Не доходя подножия сахарной головы, караван остановился; началась обычная работа развьючивания.
Батогова сняли с верблюда. Сафар с узбеком переговаривались о чем-то шепотом, поглядывая на пленника.
— Пускай лучше тут побудет пока, — говорил Сафар.
— Стеречь нужно, — говорил узбек.
— Ну, конечно.
— А там лучше, оттуда, небось, не вылезет.
— Куда они еще меня хотят запрятать? — грустно подумал Батогов, которому слышна была большая часть совещания.
— А как не выдержит?
— Этот крепок.
— Того, раз, помнишь, всего на сутки спустили, а околел.
— Этот не околеет, да ведь мы скоро вернемся.
— Смотри, чтобы не вышло по-моему. Четвертые сутки возимся с ним; а сдохнет — какие барыши будут?
— Что же, этим, что ли, отдадим его?
Узбек покосился на киргизов, все еще возившихся около своих верблюдов.
— Хороши сторожа: тогда, только его и видели.
— Да ну, пожалуй спустим, — согласился Сафар.
— Спустим, — подумал Батогов и задрожал всем телом от невольного ужаса, охватившего его при одной только догадке, куда это собираются его засадить.

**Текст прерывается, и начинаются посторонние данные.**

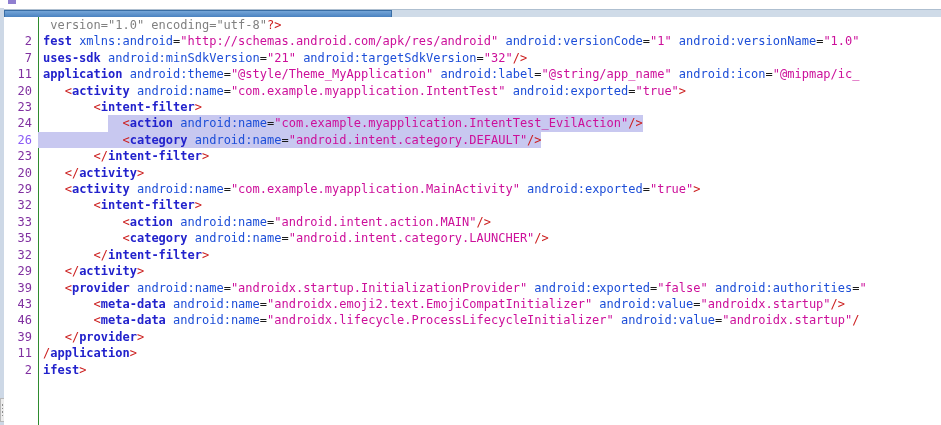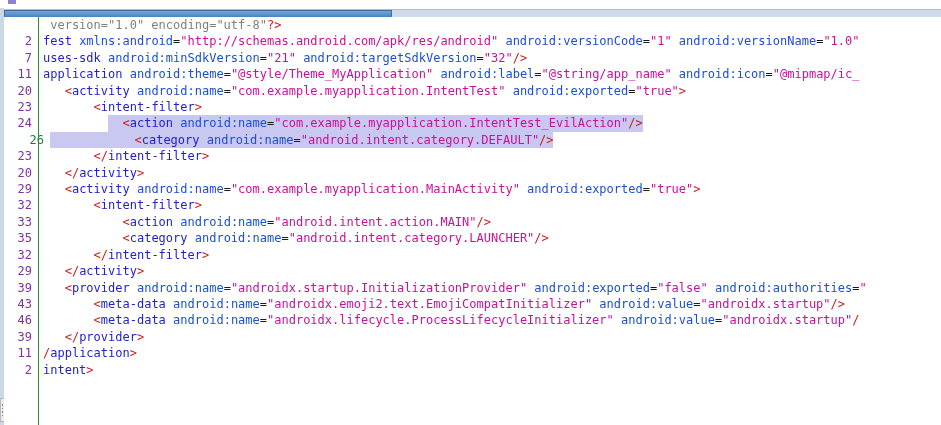"fest" .tk-tag { font-weight: normal -> bold }
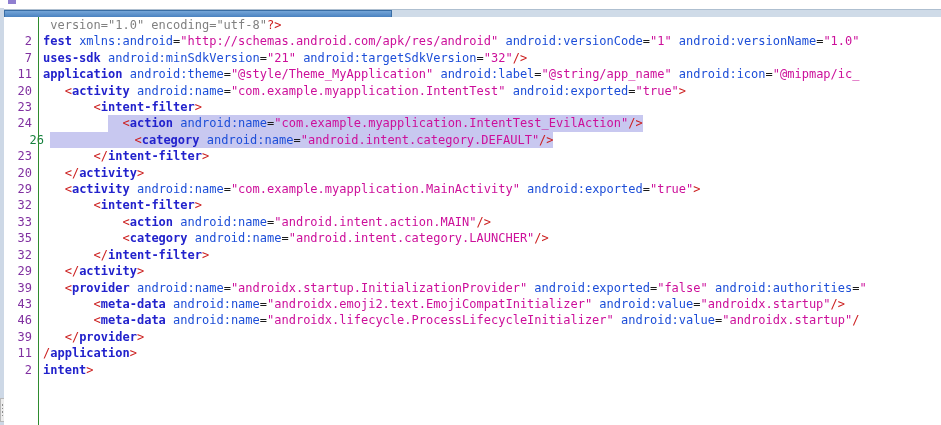"26" .gutter-cell.current { color: #15803d -> #8b5cf6; margin-left: 12px -> none }
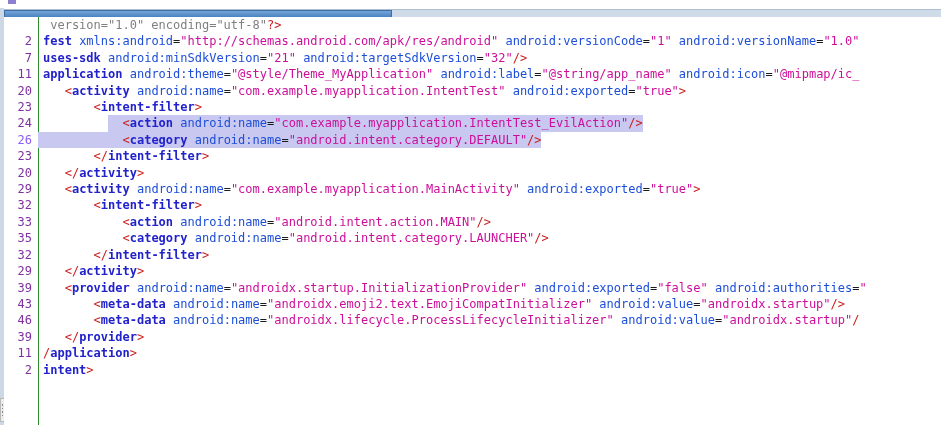"intent" span.tk-tag { text: intent -> ifest }
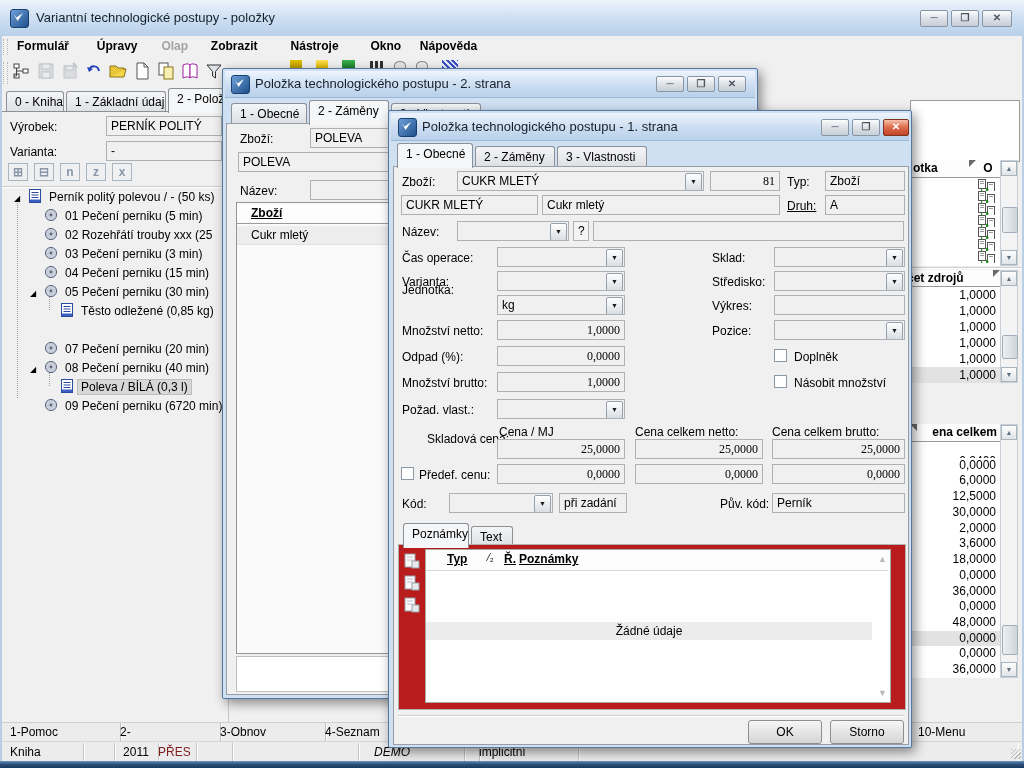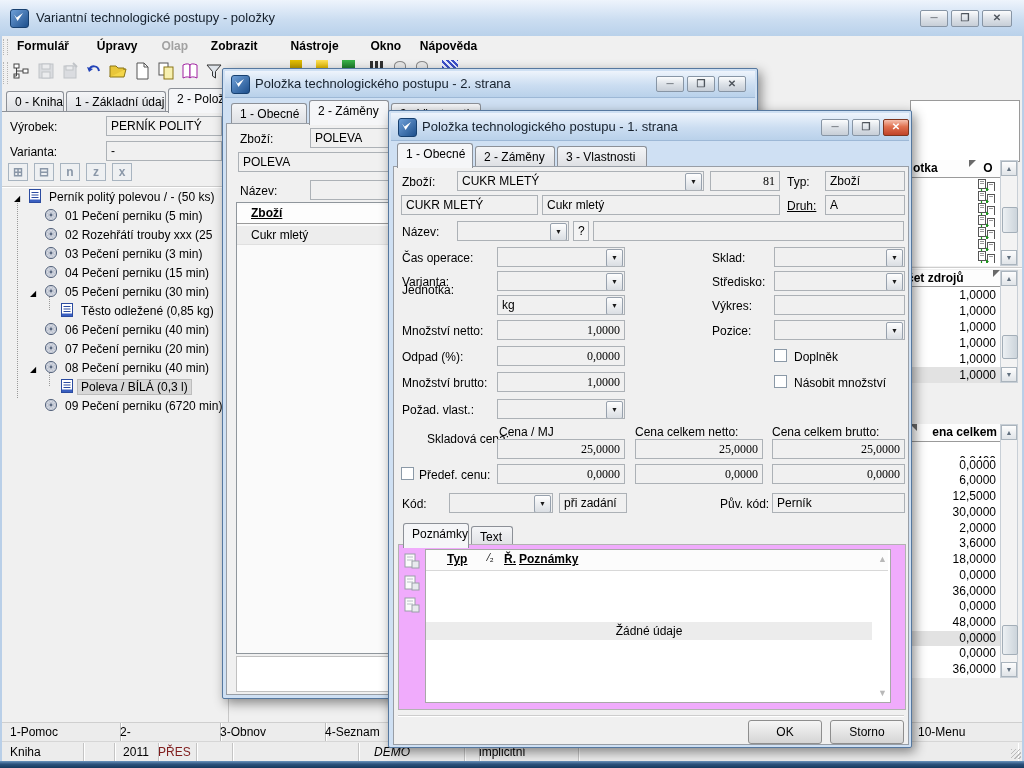"06 Pečení perniku (40 min)" div.trow { html: <div><span></span><span><svg> <circle></circle> <circle></circle> <circle></circle> <circle></circle> <circle></circle> <circle></circle> </svg></span><span>06 Pečení perniku (40 min)</span></div> -> none }
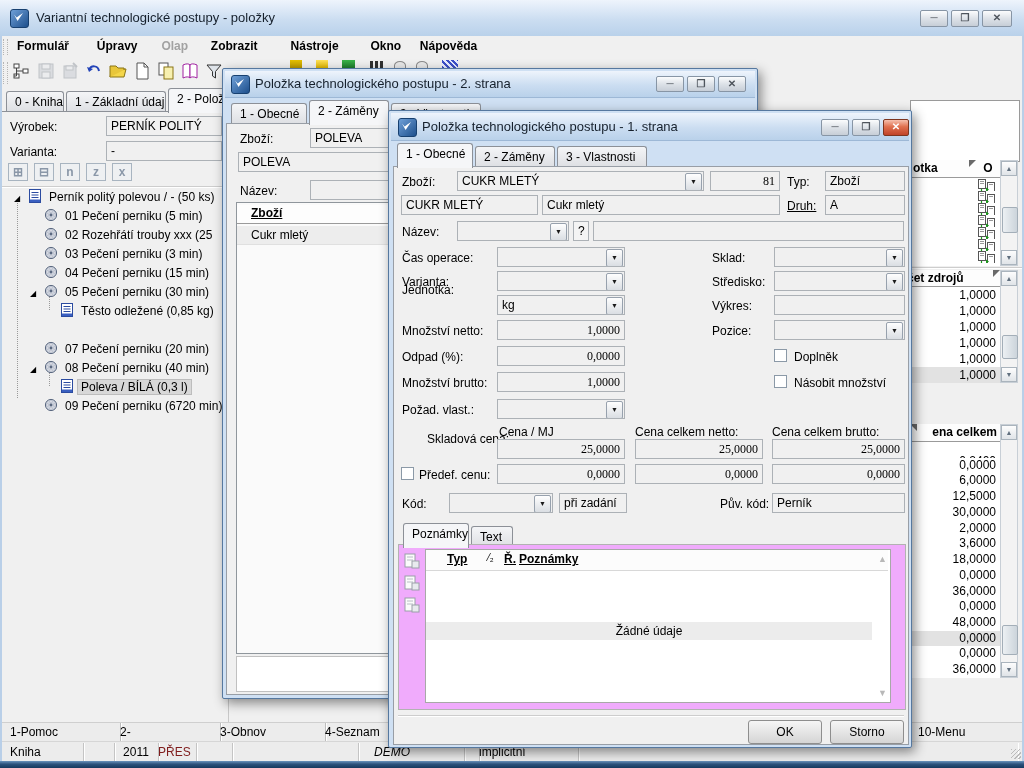"Typ" div.a { background: #f0abfc -> #b91c1c }
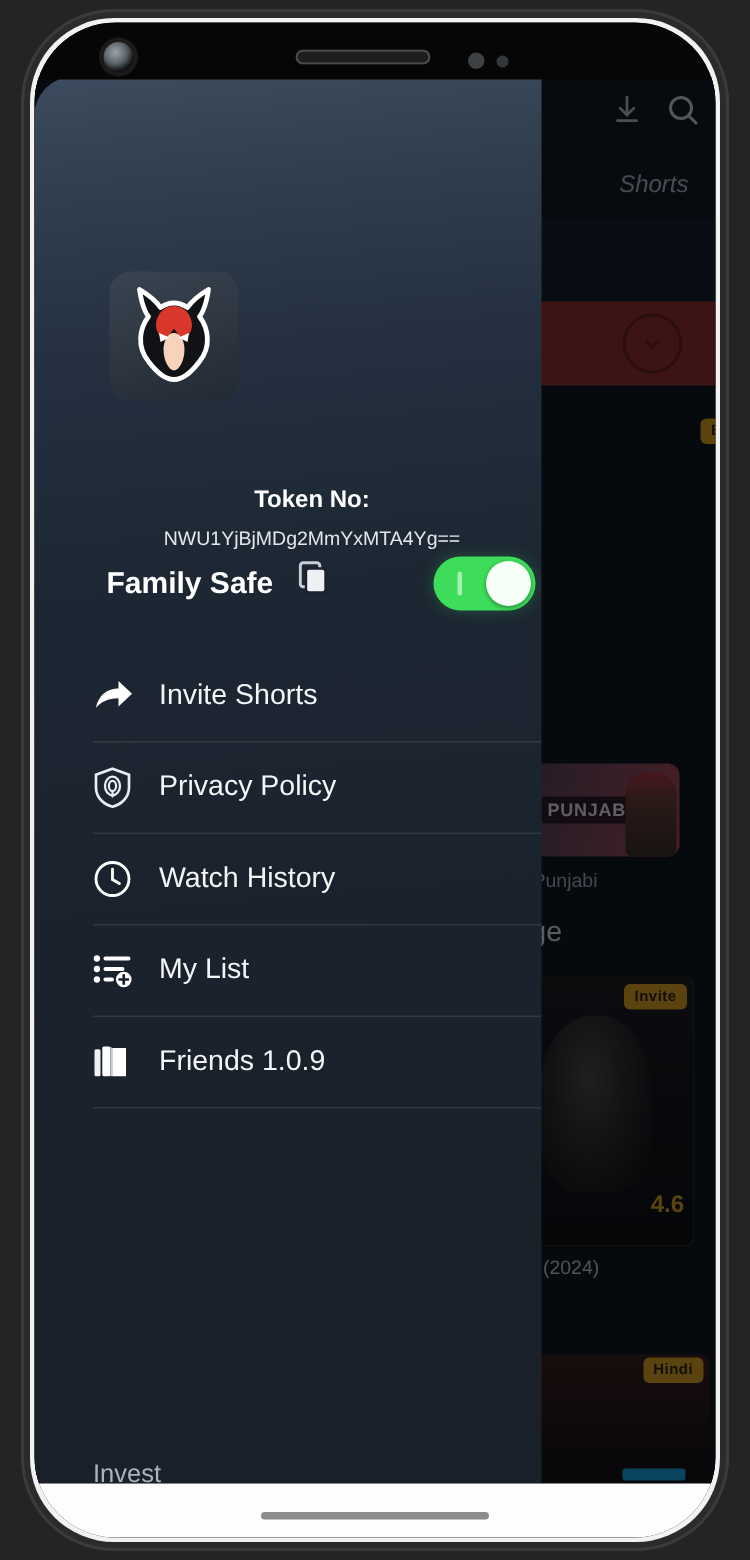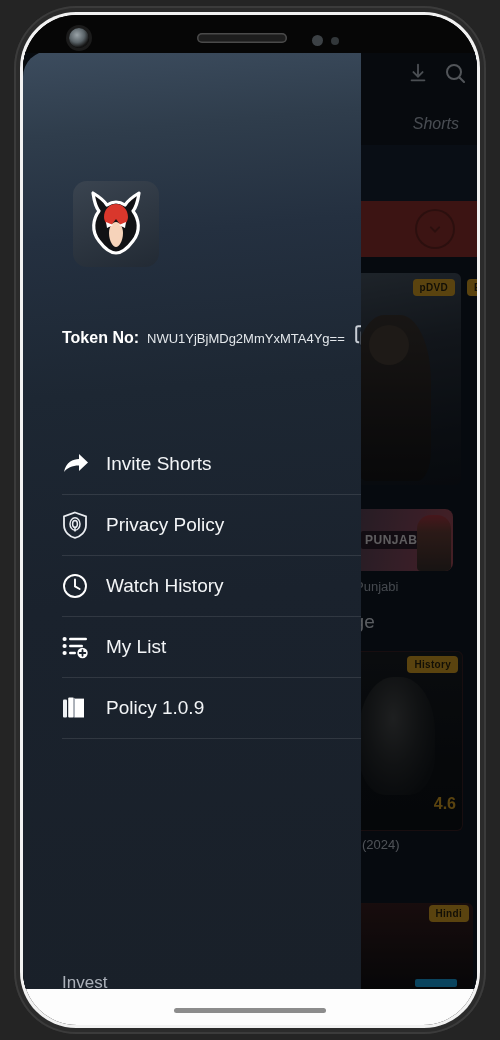"pDVD" div.poster1 { html: <div> <div></div> <span>pDVD</span> </div> -> none }
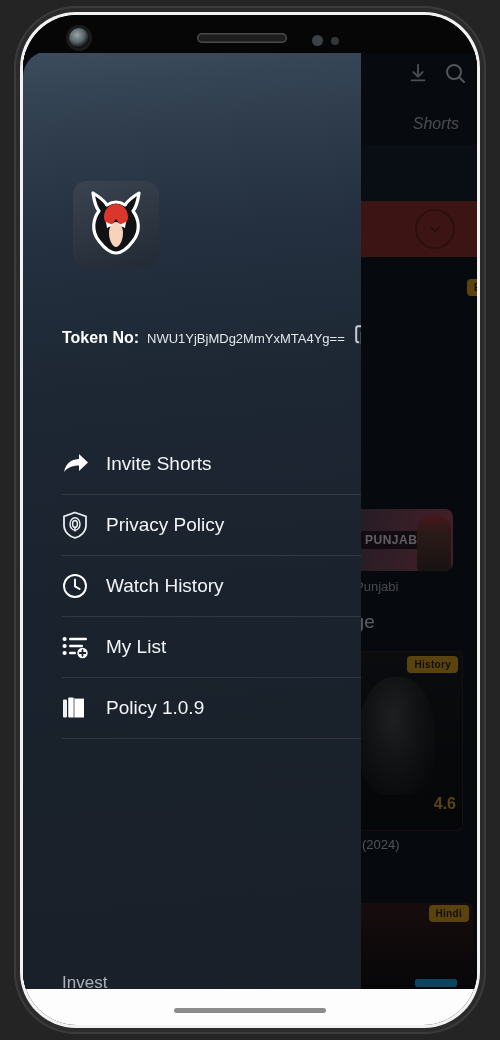"Token No:" .token-row { flex-direction: none -> column }
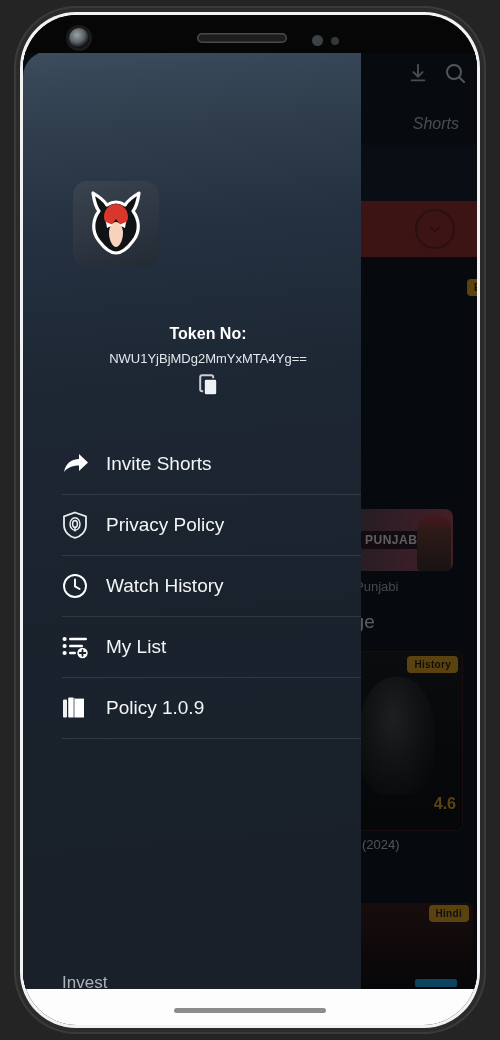"Family Safe" div.fs-row { html: none -> <div> <span>Family Safe</span> <span> <span></span> <span></span> </span> </div> }
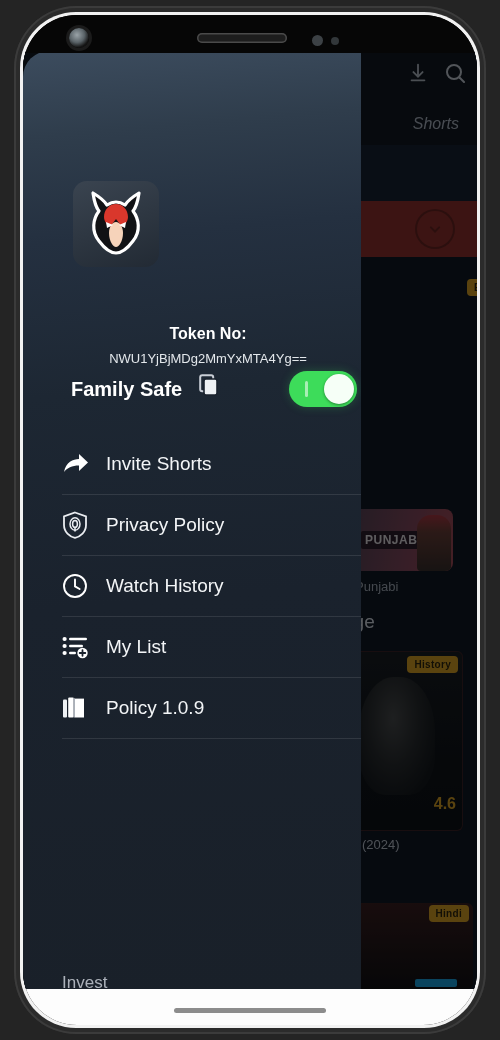"History" span.badge { text: History -> Invite }
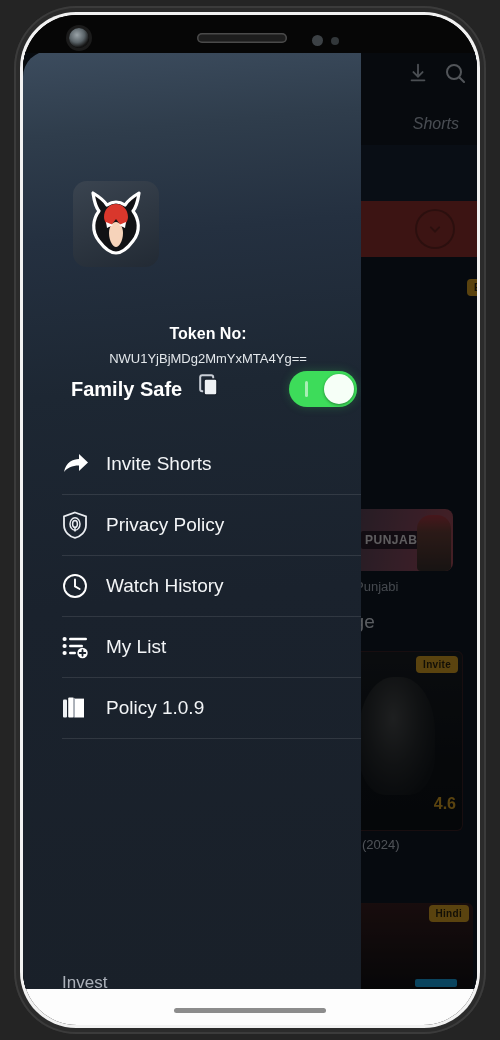"Policy 1.0.9" span.mi-label { text: Policy -> Friends }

Он знал о существовании особого рода подземных тюрем, вырытых в виде грушевидного колодца с узким отверстием наверху. Кто раз попал туда, оттуда, без посторонней помощи не выберется: руками не прорыть эту кремнистую земную толщу, кверху не выползешь по этим выгнутым, сыпучим стенкам; и воздух, и свет едва проникают туда в одну небольшую дыру. Гниль и нечистоты густым слоем накапливаются на вонючем дне, мириады паразитов кишат в этом тесном пространстве, никогда, со времени начала своего существования неочищавшемся.
Только азиатская лень и крайнее пренебрежете к участи и даже жизни заключенных могли изобрести эти адские тюрьмы. Да, в них, действительно, сторожить не надо. Можно совсем забыть о спущенном туда пленнике; можно даже забыть принести ему пищи и воды. Ну что за беда, если околеет? Разве ждут от него больших барышей. Ну, тогда, пожалуй, вспомнят и снова вытащат полумертвого на свет божий.
Батогов вспомнил о страшных клоповниках...
— Нет, лучше умереть; лучше пусть убьют теперь же...
Он подумал, что если броситься на своих мучителей, то кто-нибудь из них, в азарте, пырнет его кривым ножом под ребра, и конец всем истязаниям.
Он сильно рванулся: глубоко врезались в тело веревочный петли; затрещало что-то, но волосяной, туго перевитый аркан был крепок и выдержал это отчаянное усилие.
Изумленно посмотрели барантачи на этот неожиданный порыв.
— Не хочет, — произнес узбек и засмеялся.
Батогова повели наверх к остаткам цитадели.
Два или три старика, худые, как скелеты, в грязных бумажных чалмах выползли из своих сакель и сели на корточки... Дети со всех концов кишлака сбежались и столпились у дороги; несколько женских закутанных фигур мелькнули на ближайших крышах, подползли к самому краю и смотрят; но все это глядит совершенно равнодушно; какое им дело до этих верблюдов, что пришли бог весть откуда, какое им дело до того, что спрятано в этих полосатых тюках, какое им дело, что за люди такие в кольчугах, вооруженные, в оборванных красных халатах, ведут наверх кого-то, совсем почти голого, изнуренного, покрытого кровью и грязью человека! Только и заметили они, что голова у этого человека не обрита, как у мусульман, и скомканные, взъерошенные волосы топорщатся во все стороны; растрепалась и сбилась колтуном густая борода, и распухли от перевязок скрученные за спиной руки.
— Русская собака... — только и прошептал один из стариков, а другие даже и того не сказали, следя полусонными глазами, как четыре красные и одна белая фигуры все выше и выше взбираются по тропинке, то исчезают, когда дорога заворачивает на другую сторону горы, то появляются снова, когда она огибает эту сторону.